房间里空荡荡的,只有几个堆叠的货箱,空气里弥漫着淡淡的血腥味。
“有人吗?送货。”我朝里面喊了一声。
阴冷的风吹过,我有种不好的预感。
刚走进门,就踩到一摊黏腻的液体……
我心里咯噔一下,这钱不赚也罢,命要紧。
我赶忙后退,快步回到悬浮机车边。
把包扔进车底,咚的一声,好像砸到了什么。
我也顾不得多看一眼,骑上车就往回飞驰离开了。
回到家。
我刚把车停在后院,阿勒就冲了过来,绕着我的腿闻了闻,然后开始对着机车狂吠。
阿勒是我养的德牧犬,我以为它饿了一天在发脾气,就没管它:“别叫了,马上给你煮吃的东西。
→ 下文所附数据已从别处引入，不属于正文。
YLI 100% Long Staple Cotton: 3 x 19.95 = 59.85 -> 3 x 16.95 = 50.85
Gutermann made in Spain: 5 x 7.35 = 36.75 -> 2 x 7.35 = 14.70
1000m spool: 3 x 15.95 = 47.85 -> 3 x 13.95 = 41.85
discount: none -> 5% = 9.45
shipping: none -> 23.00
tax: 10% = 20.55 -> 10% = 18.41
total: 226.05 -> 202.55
”
我拿毛巾擦了擦头上的汗,去小菜园子里摘了一把小葱和西红柿,打算煮面吃。
回来的时候阿勒还在乱吠,被我打了一顿,终于老实了,趴在它的狗窝里吊着眼睛委屈地看我。
它真会装可怜,我可没有用力打它。
我满怀心事,货没送到顾客手里就跑回来了,老疤知道了会不会扣我佣金?
怀着忐忑的心情,随时留意着光屏。
没想到哗啦一声,六千银币到账了。
我惊讶地点开老疤发我的接单链接,那个顾客居然没有举报我?确认了已收货……还给我点了五星好评……
这个人一定是有毛病。
阿勒又开始叫了,我把面盛出来一碗,剩下的连着锅全都倒进了它的食盆里。
然后就进屋开始吃饭,刚嗦了两口面,突然门外传来阿勒可怜巴巴的呜咽,还隐约听到男人低沉的喘息声。
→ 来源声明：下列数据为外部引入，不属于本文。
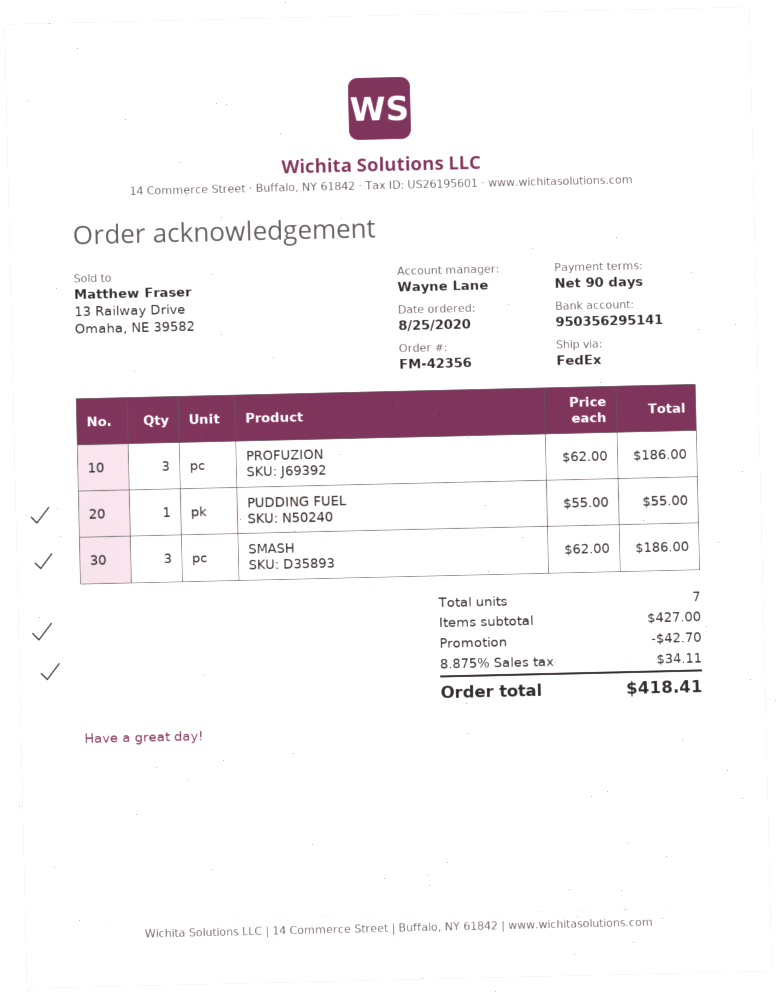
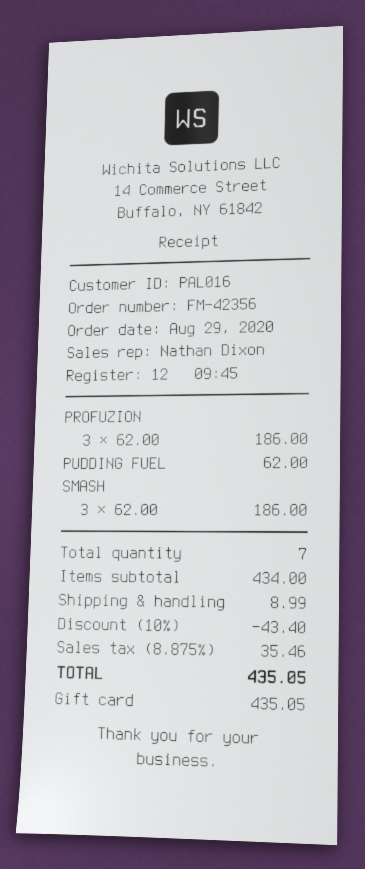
order date: 2020-08-25 -> 2020-08-29
sales rep: Wayne Lane -> Nathan Dixon
PUDDING FUEL: 1 x 55.00 = 55.00 -> 1 x 62.00 = 62.00
subtotal: 427.00 -> 434.00
discount: 42.70 -> 43.40
shipping: none -> 8.99
tax: 8.875% = 34.11 -> 8.875% = 35.46
total: 418.41 -> 435.05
我以为来了小偷,赶忙抄起激光枪冲了出去,和一双冰珀色的眼睛四目相对:怎么是他?
--------------------
猜猜是谁跟着老婆回家了呢?
“见钱眼开”
那个私闯民宅的人……居然是不久之前还衣冠楚楚的ke先生?
此刻的他,矜贵体面不再,格外狼狈不堪,但尊贵的气质还是于我这种底层人民看得出明显区别。
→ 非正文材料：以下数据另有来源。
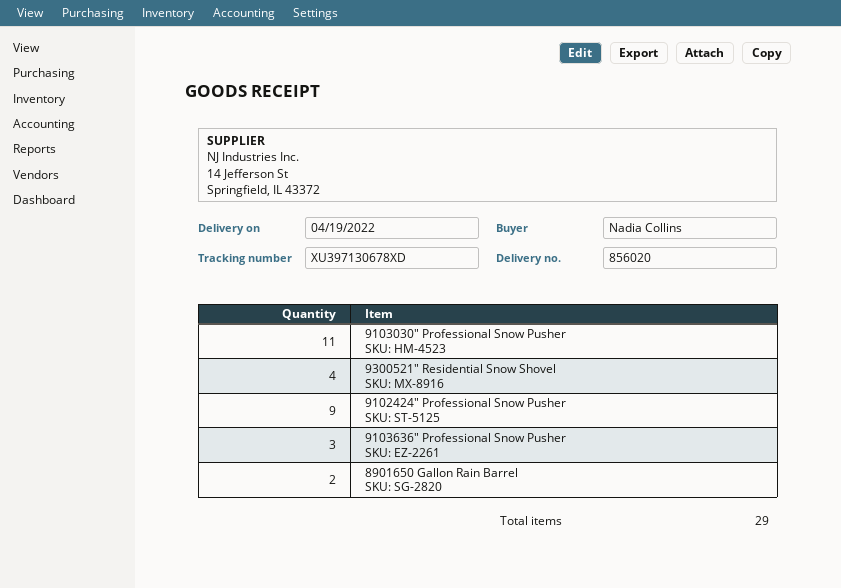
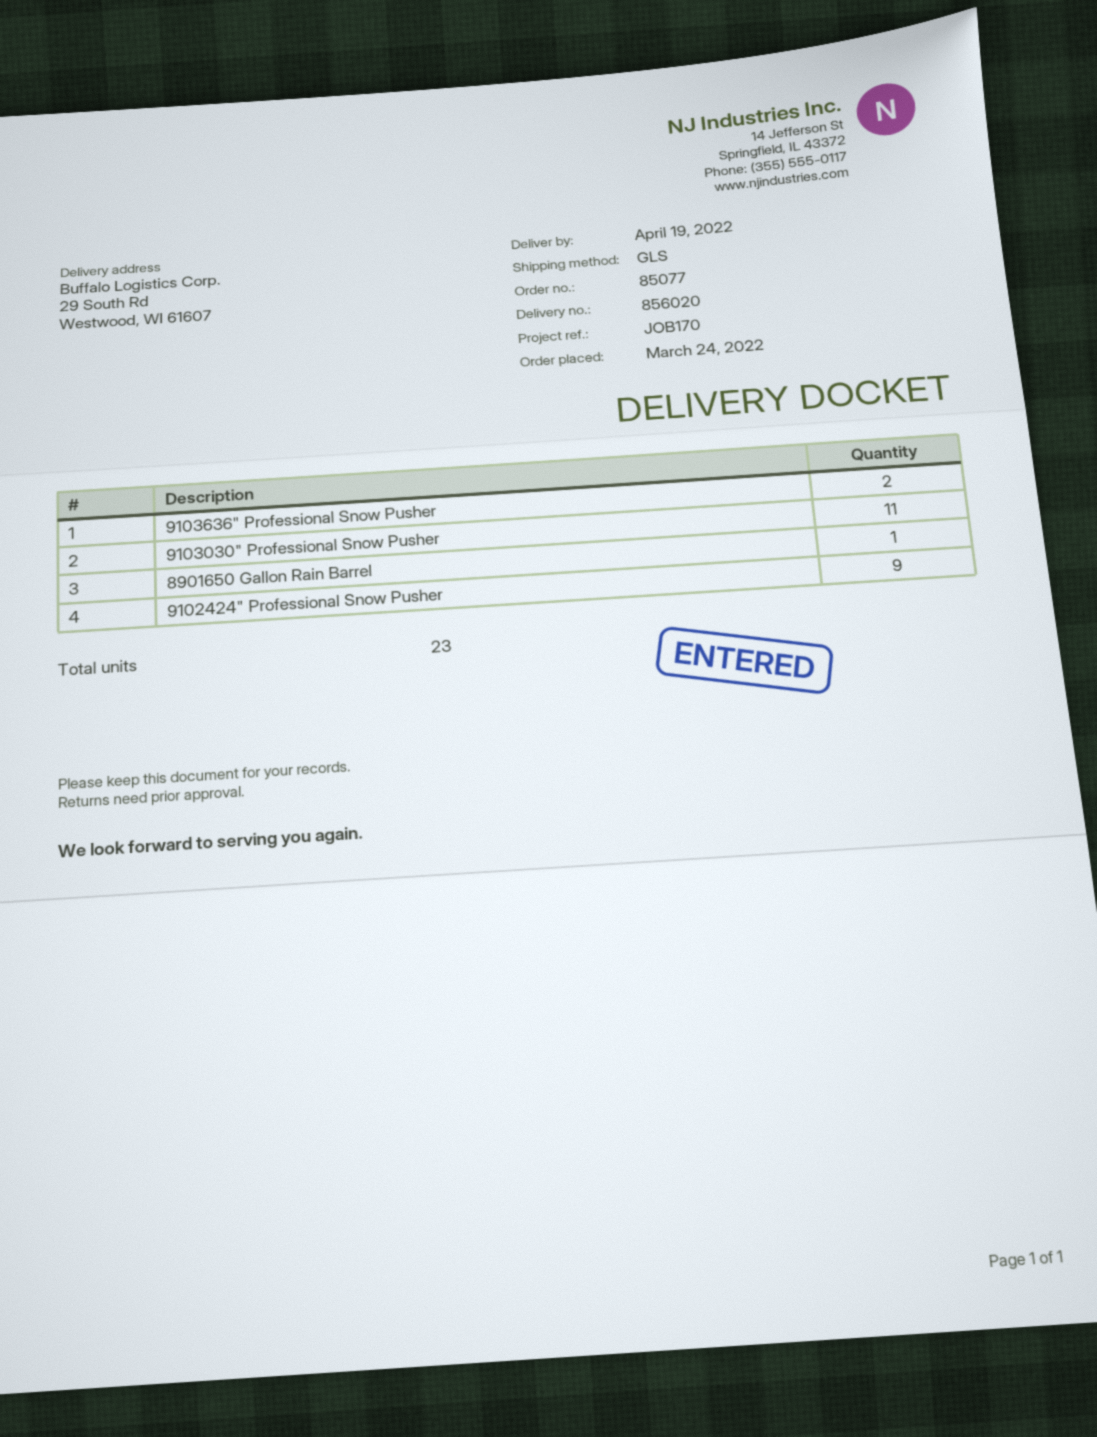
9300521" Residential Snow Shovel: 4 -> none
9103636" Professional Snow Pusher: 3 -> 2
8901650 Gallon Rain Barrel: 2 -> 1
total quantity: 29 -> 23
我攥紧手里的激光枪没有放下,只是枪管偏向一旁,依旧防备地盯着他:“您怎么会在我家?”
“是你啊,孔鸳。”
他还穿着剪裁考究的衣服,满是灰尘血迹,袖子膝盖破了洞,额角的伤口不断往下渗血,暗红的血珠顺着下颌滑落,染红了雪白的衬衫。